[Work request]
Return, without pictures, the lines from the start of the data through the one that contains "block type requirements)".

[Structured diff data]
———

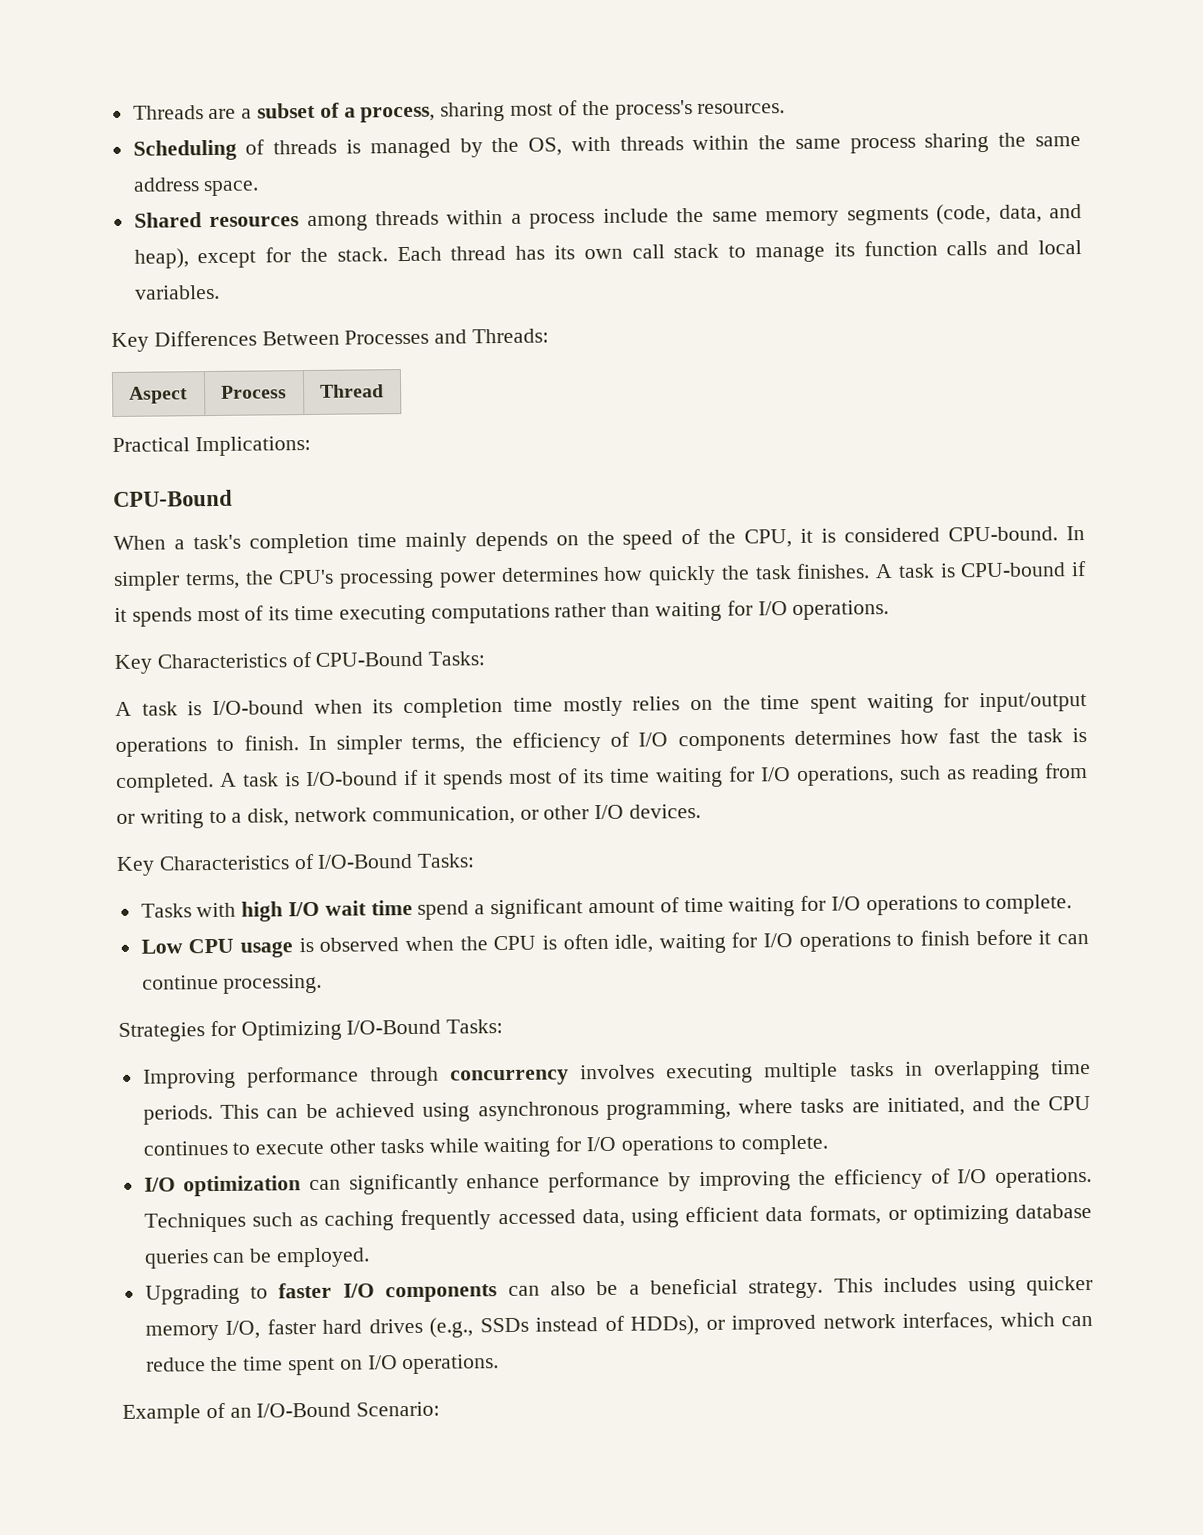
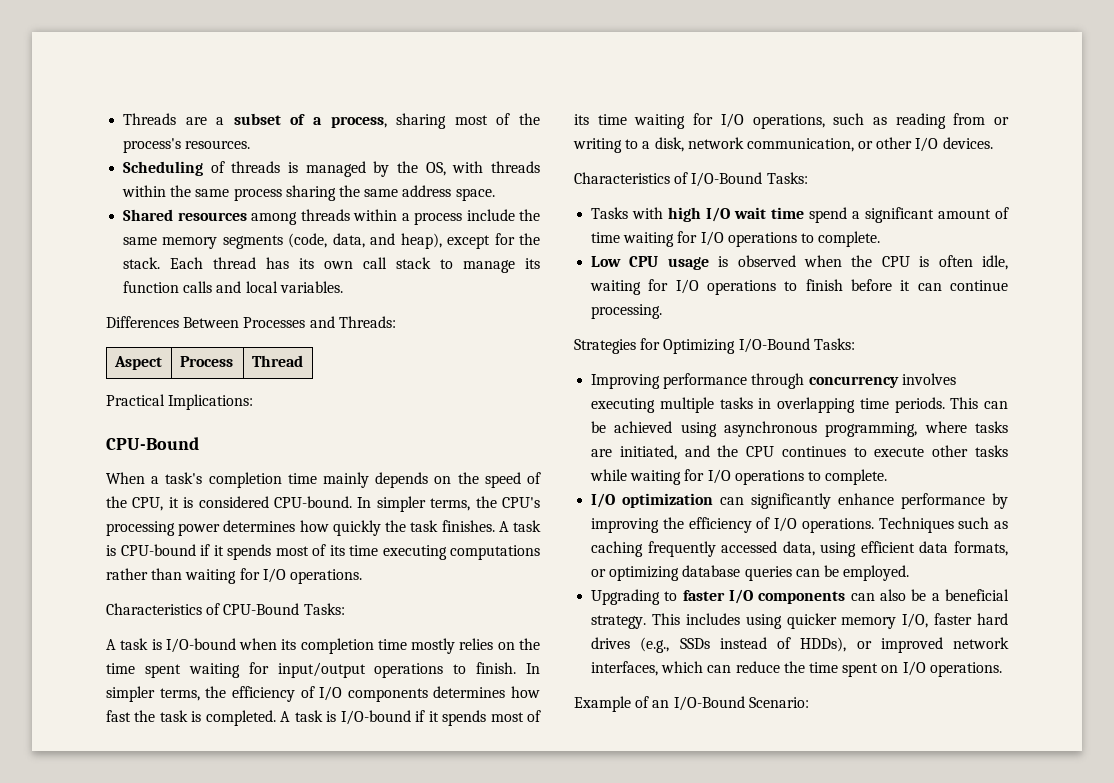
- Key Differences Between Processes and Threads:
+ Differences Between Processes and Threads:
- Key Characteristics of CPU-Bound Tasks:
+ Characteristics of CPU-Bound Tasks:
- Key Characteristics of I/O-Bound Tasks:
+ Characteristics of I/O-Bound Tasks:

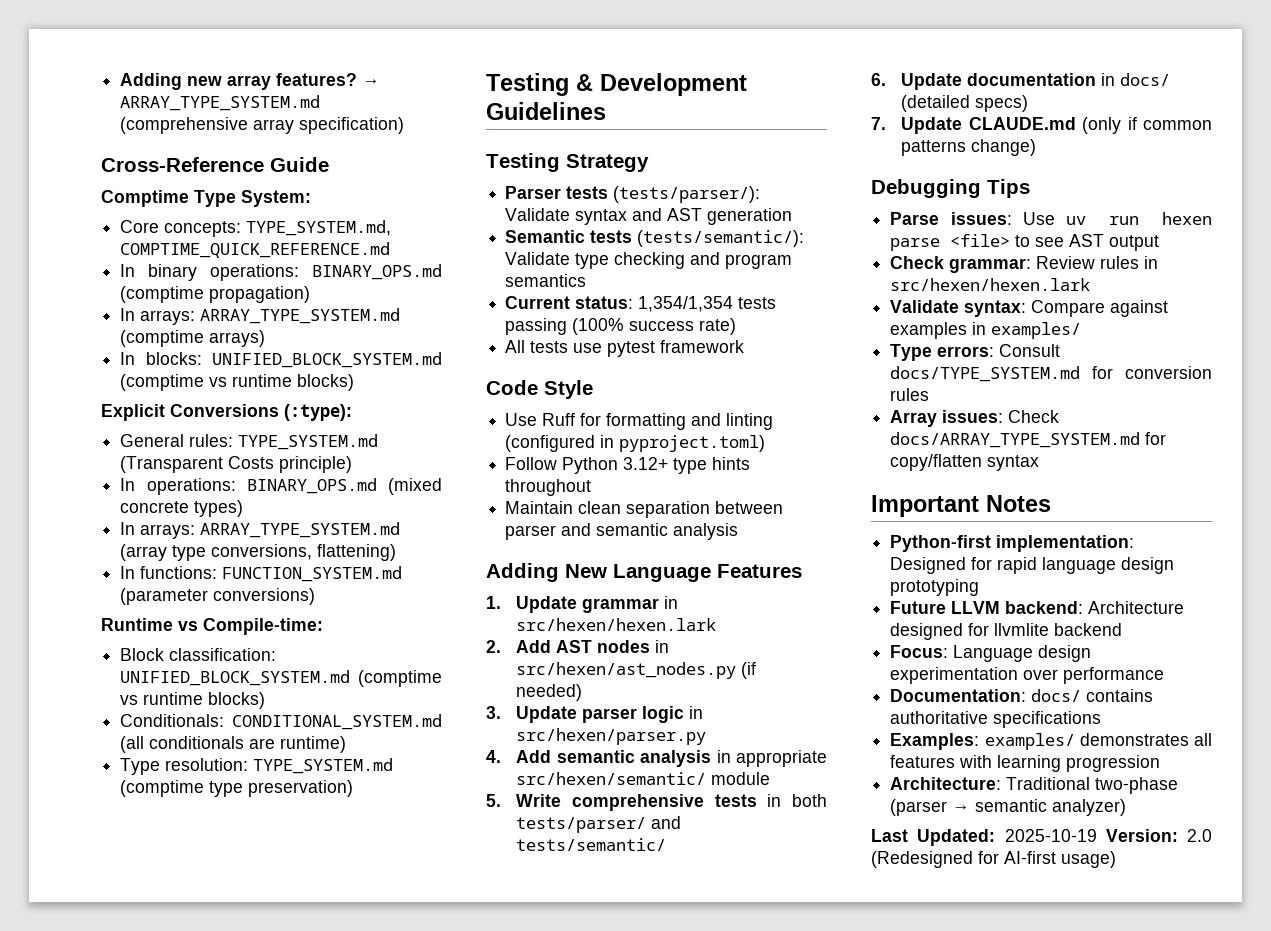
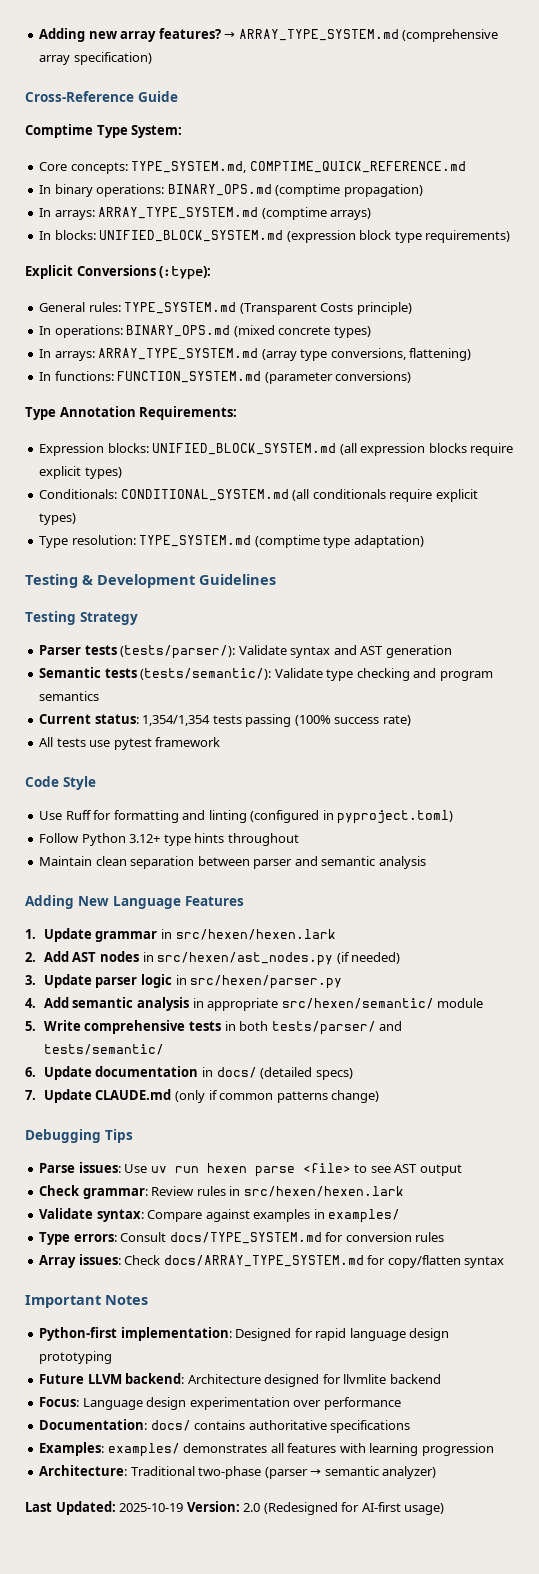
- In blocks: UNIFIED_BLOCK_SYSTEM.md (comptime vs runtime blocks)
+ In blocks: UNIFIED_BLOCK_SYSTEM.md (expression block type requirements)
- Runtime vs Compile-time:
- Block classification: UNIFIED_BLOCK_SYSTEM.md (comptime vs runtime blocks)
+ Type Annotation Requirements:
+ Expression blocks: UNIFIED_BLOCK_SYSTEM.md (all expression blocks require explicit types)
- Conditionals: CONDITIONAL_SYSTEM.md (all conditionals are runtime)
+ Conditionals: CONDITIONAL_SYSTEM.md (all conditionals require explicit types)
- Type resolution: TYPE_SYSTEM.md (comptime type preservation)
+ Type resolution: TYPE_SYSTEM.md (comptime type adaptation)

———

[Exercise response]
- Key Differences Between Processes and Threads:
+ Differences Between Processes and Threads:
- Key Characteristics of CPU-Bound Tasks:
+ Characteristics of CPU-Bound Tasks:
- Key Characteristics of I/O-Bound Tasks:
+ Characteristics of I/O-Bound Tasks:

- In blocks: UNIFIED_BLOCK_SYSTEM.md (comptime vs runtime blocks)
+ In blocks: UNIFIED_BLOCK_SYSTEM.md (expression block type requirements)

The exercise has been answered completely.